A Sly Fox Waits, and Waits…

It’s been an odd month with me truly not being on point with my writing output, and frustration’s building to a nasty peak.  I really find myself disinterested in writing, which feels weird. I can only guess my lack of sleep, and outside influences are a mess. I don’t like that I’m not writing.

So this fox waits, and waits for his inspiration to hit me.  I’d rather put my brain to work, but sitting at a keyboard, or even with my notebook has been a mess.  I’m finding myself annoyed, cranky, distracted, and doing everything but what I need to do.

Perhaps good or bad writing, I should just write anyways. At the very least I can say I put in the effort as opposed to waiting for the moment of inspiration to strike. Other wise it’s gonna be a meh day.

Happy creative endeavors. I say this without irony. I do want people to get in touch with their creative zones.

Who’s Scared Now?

I’m scared, that’s who. Allow me to explain. Yesterday I woke up early. Not sure why, but I did. There was no alarm, or loud noises, it was one of those moments where my eyes opened, sunlight hit me, and I didn’t feel I could fall back asleep. I was awake.

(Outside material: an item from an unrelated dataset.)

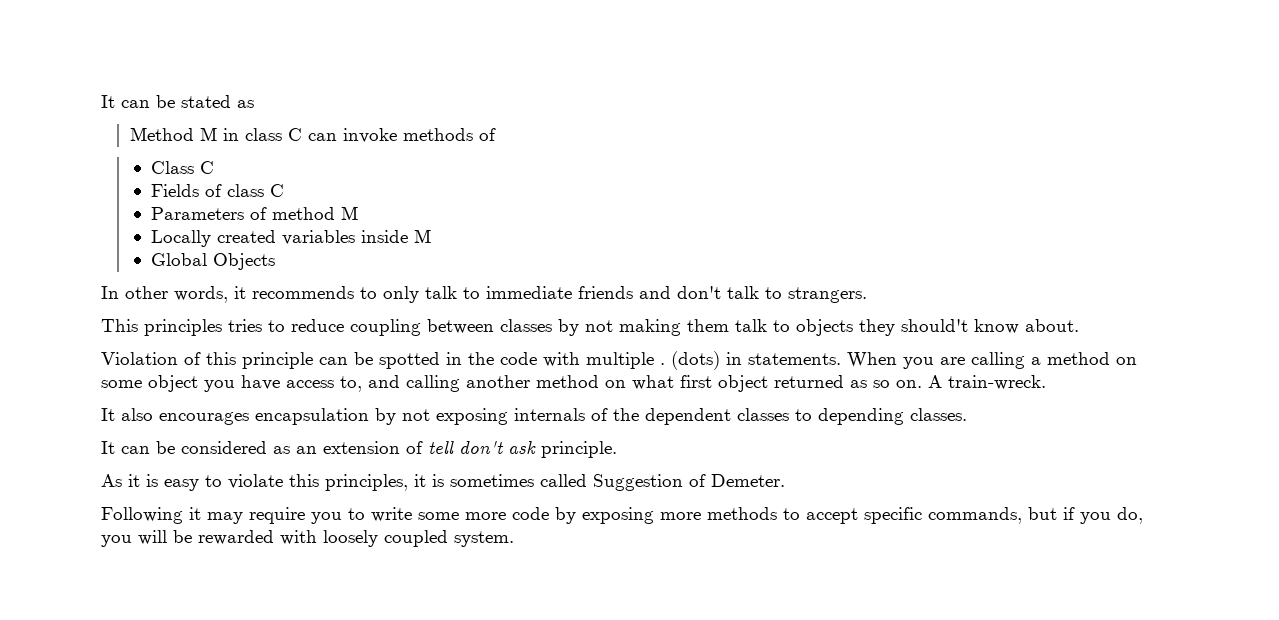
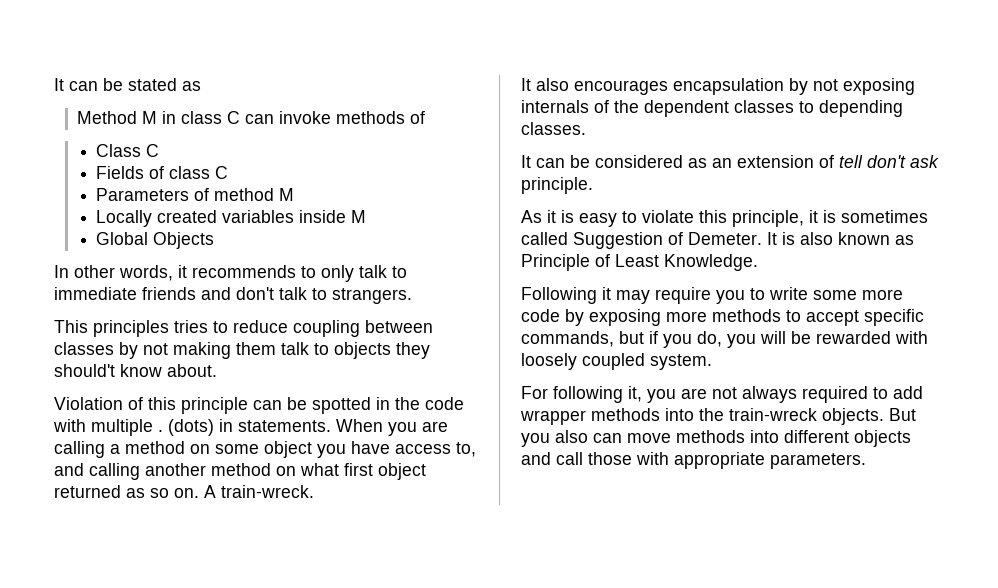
[325,474,408,491] principles, -> [732,210,804,227] principle,
(785, 480) none -> [767,232,914,245] [521,254,758,271] It is also known as Principle of Least Knowledge.
(514, 539) none -> [521,386,923,403] [520,408,916,425] [521,430,911,447] [521,452,866,469] // For following it, you are not always required to add wrapper methods into the train-wreck objects. But you also can move methods into different objects and call those with appropriate parameters.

Since I was awake, I told myself, “make up your bed, it’ll be warm and inviting when you get home.” I made it up, and it looked good, as opposed to the mess I sometimes leave it.  Then I said, “write something, anything, so you’ll have something to work from for the day.” So I wrote something in my notebook. It wasn’t much, just a note that I should learn to make a stronger build for a gaming character. I was disappointed in that note.

Before I left for work, I had a pang of inspiration, that sort of binds a lot of the characters I have for the novel, immediately wrote it down, and laughed because it was funny. Then I went to work. I was busy, and all day I felt intimidated by the revelation I am grateful I wrote down. Why is this epiphany scary? Well, for the first time I feel that after a year I have a cohesive way to tie things together. I keep wondering what all that writing and frustration was for if all it took was one day of waking up early.

One top of that it is clear that as much as I want to believe I was on the right path, I have to work even harder to produce some quality work.  I am intimidated by the quality in the material I seek to produces. This isn’t the angel in the room, but rather a fear of success, I think. This is the right direction, and I will have to take it one word at a time (in no way shape or form am I giving up).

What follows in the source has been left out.